Ok, well if it works for you then fair enough.

I've seen Linux's memory management system get upset when it actually has 
plenty of memory to spare, seemingly because it gets scared when the 
available memory decreases by a large amount :-)  Note that the problem I saw 
wasn't not having /enough/ memory in the guest, it was that the guest went 
into emergency behaviours simply because the memory had suddenly shrunk...

Memory ballooning gets seen by the guest as a big memory allocation, so this 
behaviour is kind of understandable.  The balloon driver is less aggressive 
these days so Linux is probably less scared by it.  Still, I'd advise to 
verify that you can reliably do aggressive ballooning stably before using it 
in production.

This may be less of a problem these days, of course - the balloon drivers I 
managed to really provoke into breaking things were very old indeed.

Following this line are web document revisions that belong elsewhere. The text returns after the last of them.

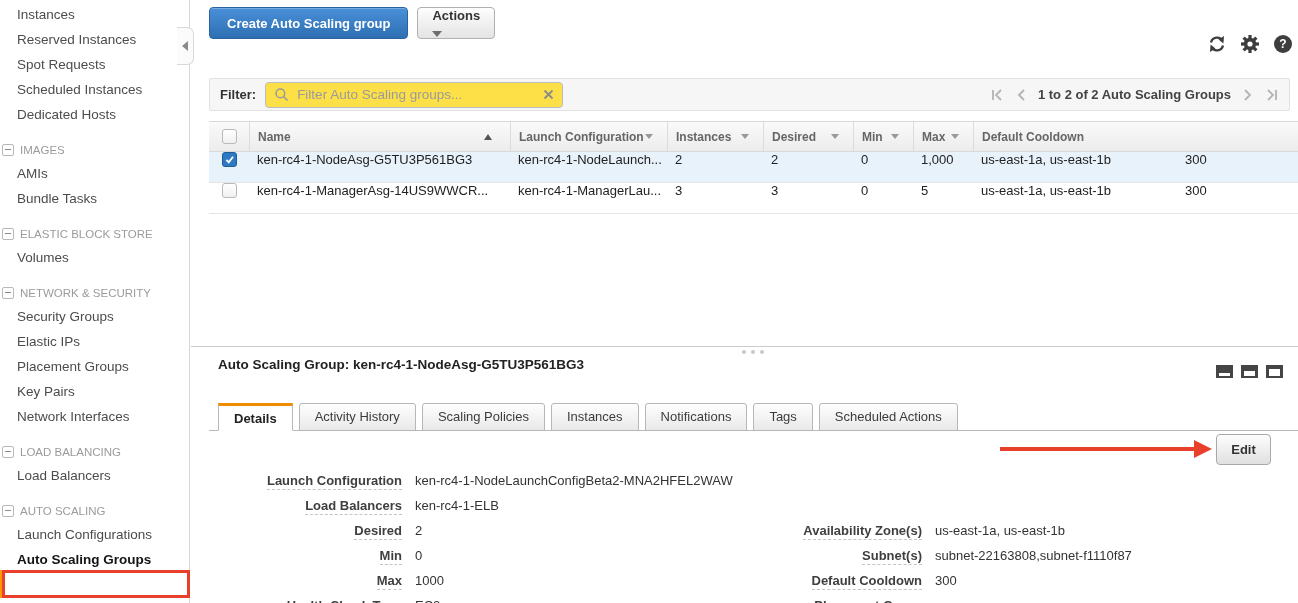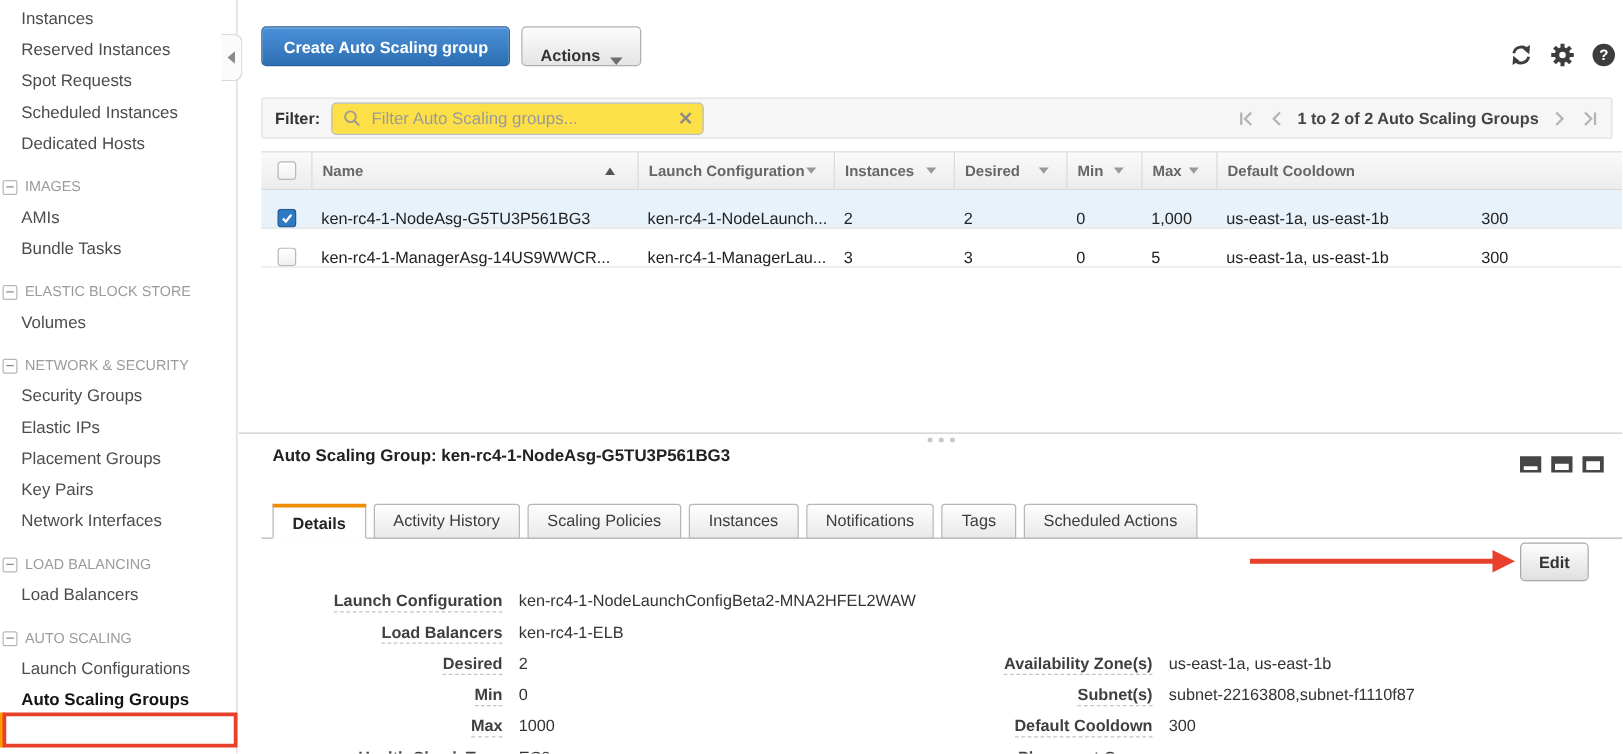--- a/index.html
+++ b/index.html
@@ -20,27 +20,27 @@
   .annot-box{position:absolute;left:2px;top:570px;width:188px;height:28px;box-sizing:border-box;
              border:3px solid #e8402a;pointer-events:none;}
   .annot-orange{position:absolute;left:0;top:570px;width:4px;height:28px;background:#ff9900;}
   .collapse-tab{position:absolute;left:177px;top:27px;width:16px;height:36px;background:#fbfbfb;
                 border:1px solid #d8d8d8;border-left:none;border-radius:0 7px 7px 0;
                 display:flex;align-items:center;justify-content:center;cursor:pointer;}
   .tri-left{width:0;height:0;border-top:5px solid transparent;border-bottom:5px solid transparent;
             border-right:6px solid #8a8a8a;}
 
   
-  .toolbar{position:absolute;left:209px;top:21px;display:flex;gap:9px;align-items:center;}
+  .toolbar{position:absolute;left:209px;top:7px;display:flex;gap:9px;align-items:center;}
   .btn-primary{height:30px;padding:0 17px;border-radius:4px;border:1px solid #2a62a0;
                background:linear-gradient(#4a90d9,#2d6fb2);color:#fff;font-weight:bold;font-size:13px;
                display:flex;align-items:center;cursor:pointer;box-shadow:inset 0 1px 0 rgba(255,255,255,.25);}
   .btn-gray{height:30px;padding:0 14px;border-radius:4px;border:1px solid #b0b0b0;
             background:linear-gradient(#fdfdfd,#e4e4e4);color:#333;font-weight:bold;font-size:13px;
-            display:flex;align-items:flex-end;gap:8px;cursor:pointer;}
+            display:flex;align-items:flex-start;gap:8px;cursor:pointer;flex-direction:column;}
   .tri-down-dark{width:0;height:0;border-left:5px solid transparent;border-right:5px solid transparent;
                  border-top:6px solid #6d6d6d;}
   .top-icons{position:absolute;top:34px;left:1207px;display:flex;gap:13px;align-items:center;}
   .icon-btn{width:20px;height:20px;display:flex;align-items:center;justify-content:center;cursor:pointer;}
   .help-circle{width:18px;height:18px;border-radius:50%;background:#3d3d3d;color:#fff;font-size:12px;
                font-weight:bold;display:flex;align-items:center;justify-content:center;}
 
   
   .filterbar{position:absolute;left:209px;top:78px;width:1081px;height:33px;box-sizing:border-box;
              background:#f6f6f6;border:1px solid #e1e1e1;border-radius:2px;
@@ -65,21 +65,21 @@
   .th + .th{border-left:1px solid #dcdcdc;}
   .th .sp{flex:1;}
   .c0{width:40px;justify-content:center;}
   .c1{width:261px;} .c2{width:157px;} .c3{width:96px;} .c4{width:90px;}
   .c5{width:60px;} .c6{width:60px;} .c7{width:204px;} .c8{flex:1;}
   .tri-asc{width:0;height:0;border-left:4px solid transparent;border-right:4px solid transparent;
            border-bottom:6px solid #555;margin-right:10px;}
   .tri-desc{width:0;height:0;border-left:4px solid transparent;border-right:4px solid transparent;
             border-top:5px solid #999;margin-right:6px;}
   .tbody{position:absolute;left:209px;top:152px;right:0;}
-  .tr{display:flex;align-items:flex-end;height:30px;border-bottom:1px solid #e5e5e5;font-size:13px;
+  .tr{display:flex;align-items:flex-start;height:30px;border-bottom:1px solid #e5e5e5;font-size:13px;
       color:#222;cursor:pointer;}
   .tr.selected{background:#e8f2fb;}
   .td{padding:0 8px;box-sizing:border-box;white-space:nowrap;overflow:hidden;}
   .cbx{width:15px;height:15px;border:1px solid #b9b9b9;border-radius:3px;box-sizing:border-box;
        background:linear-gradient(#fff,#f0f0f0);display:flex;align-items:center;justify-content:center;
        cursor:pointer;flex:none;}
   .cbx.checked{background:#2d7ac3;border-color:#1f5c94;}
   .cbx-cell{width:40px;display:flex;justify-content:center;}
 
   

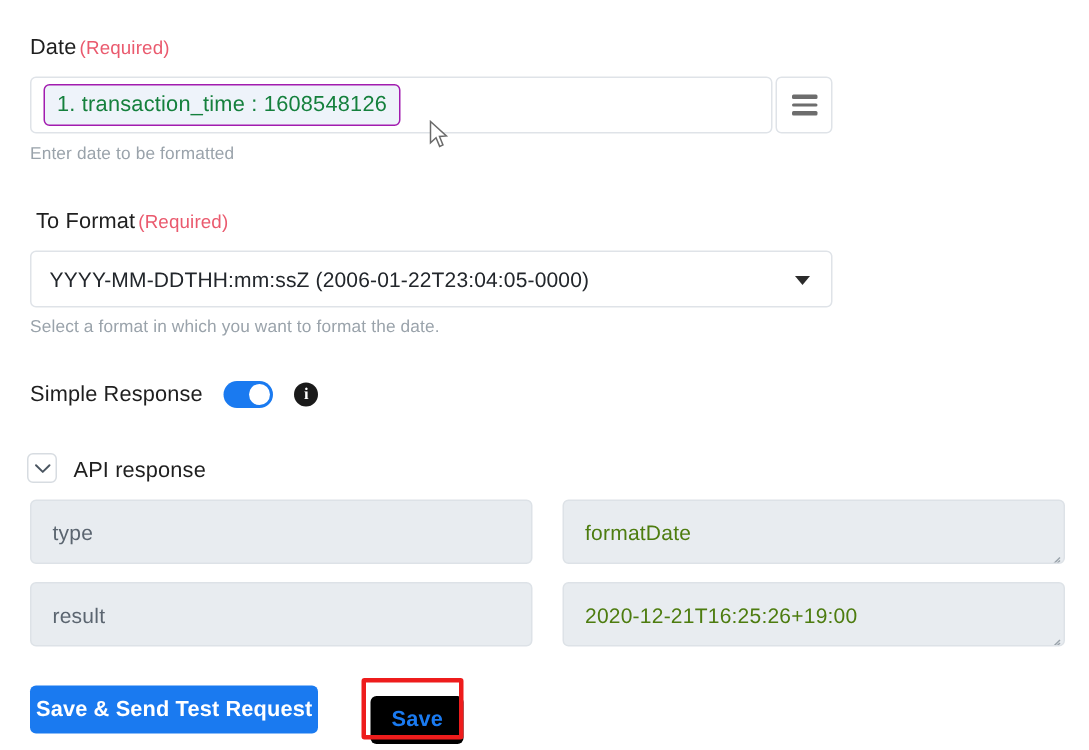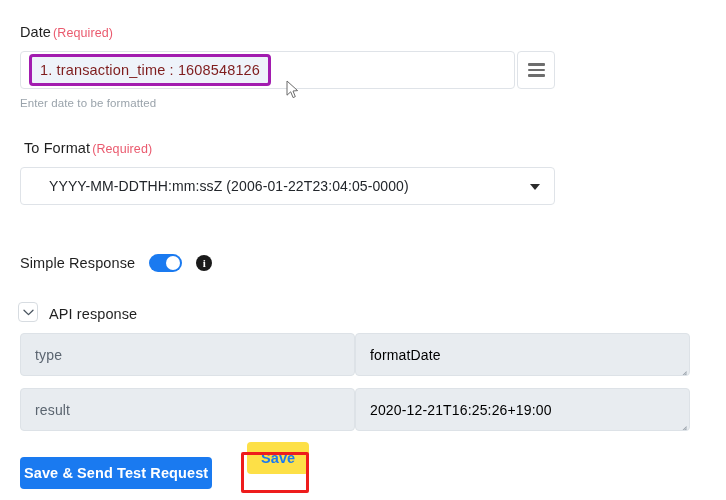--- a/index.html
+++ b/index.html
@@ -68,24 +68,24 @@
     display: flex;
     align-items: center;
     padding: 0 8px;
   }
   .token-chip {
     display: inline-flex;
     align-items: center;
     height: 26px;
     padding: 0 8px 0 8px;
     background: #eef3fa;
-    border: 3px solid #a21caf;
-    border-radius: 4px;
-    font-size: 14.5px;
-    color: #7f1d1d;
+    border: 1px solid #a21caf;
+    border-radius: 4px;
+    font-size: 14.5px;
+    color: #15803d;
     white-space: nowrap;
     letter-spacing: 0.15px;
   }
   .menu-btn {
     position: absolute;
     right: 0;
     top: 0;
     width: 38px;
     height: 38px;
     box-sizing: border-box;
@@ -113,21 +113,21 @@
     left: 20px;
     top: 167px;
     width: 535px;
     height: 38px;
     box-sizing: border-box;
     border: 1px solid #dfe3e8;
     border-radius: 4px;
     background: #ffffff;
     display: flex;
     align-items: center;
-    padding: 0 28px;
+    padding: 0 12px;
     cursor: pointer;
   }
   .select-value {
     font-size: 14px;
     color: #22262b;
     letter-spacing: 0.1px;
     white-space: nowrap;
   }
   .caret {
     position: absolute;
@@ -219,39 +219,40 @@
   }
 
   .resp-grid {
     position: absolute;
     left: 20px;
     top: 333px;
     width: 690px;
   }
   .resp-row {
     display: flex;
+    gap: 20px;
     margin-bottom: 12px;
   }
   .resp-cell {
     position: relative;
     width: 335px;
     height: 43px;
     box-sizing: border-box;
     background: #e8ecf0;
     border: 1px solid #dde2e7;
     border-radius: 4px;
     display: flex;
     align-items: center;
     padding: 0 14px;
     font-size: 14px;
     color: #5b6570;
     letter-spacing: 0.15px;
     overflow: hidden;
   }
-  .resp-cell.value-cell { color: #000000; }
+  .resp-cell.value-cell { color: #4d7c0f; }
   .resize-grip {
     position: absolute;
     right: 2px;
     bottom: 1px;
     width: 9px;
     height: 9px;
     pointer-events: none;
   }
   .resize-grip:before,
   .resize-grip:after {
@@ -289,26 +290,26 @@
     font-weight: bold;
     letter-spacing: 0.1px;
     cursor: pointer;
     display: flex;
     align-items: center;
     justify-content: center;
   }
   .btn-secondary {
     position: absolute;
     left: 247px;
-    top: 442px;
+    top: 464px;
     height: 32px;
     padding: 0 14px;
     border: none;
     border-radius: 4px;
-    background: #fde047;
+    background: #000000;
     color: #1a7af0;
     font-family: "Liberation Sans", sans-serif;
     font-size: 14.5px;
     font-weight: bold;
     letter-spacing: 0.1px;
     cursor: pointer;
     display: flex;
     align-items: center;
     justify-content: center;
   }
@@ -362,20 +363,21 @@
     <div class="field-label">
       <span>To Format</span><span class="required">(Required)</span>
     </div>
   </div>
 
   <div class="select-box">
     <span class="select-value">YYYY-MM-DDTHH:mm:ssZ (2006-01-22T23:04:05-0000)</span>
     <span class="caret"></span>
   </div>
 
+  <div class="helper-text" style="position:absolute; left:20px; top:212px;">Select a format in which you want to format the date.</div>
 
   <div class="toggle-row">
     <span class="toggle-label">Simple Response</span>
     <span class="switch">
       <span class="knob"></span>
     </span>
     <span class="info-icon">
       <span>i</span>
     </span>
   </div>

Note also that a domain that's created with 4G and resized to 400M will 
have /less available memory/ than one that is created for 400M in the first 
place.  That's because the OS will have created larger data structures to 
cope with the larger memory (as pointed out in one of the threads below) - 
again something to bear in mind.

> > echo size_in_bytes > /proc/xen/balloon
> This really helped much.

Ah, glad to hear it :-)

> I tried it and realized that I couldn't shrink the 
> memory below 400MB. So the balloon driver was the culprit. I looked into it
> and found minimum_target() function, which counts minimum memory based on
> domain's maximum memory. However, it's worth noting that the kernel is
> 2.6.21 by SuSE and there is no such function in 2.6.18 kernel from Xen
> 3.2.0 distribution. So the problem is only related to SuSE kernels.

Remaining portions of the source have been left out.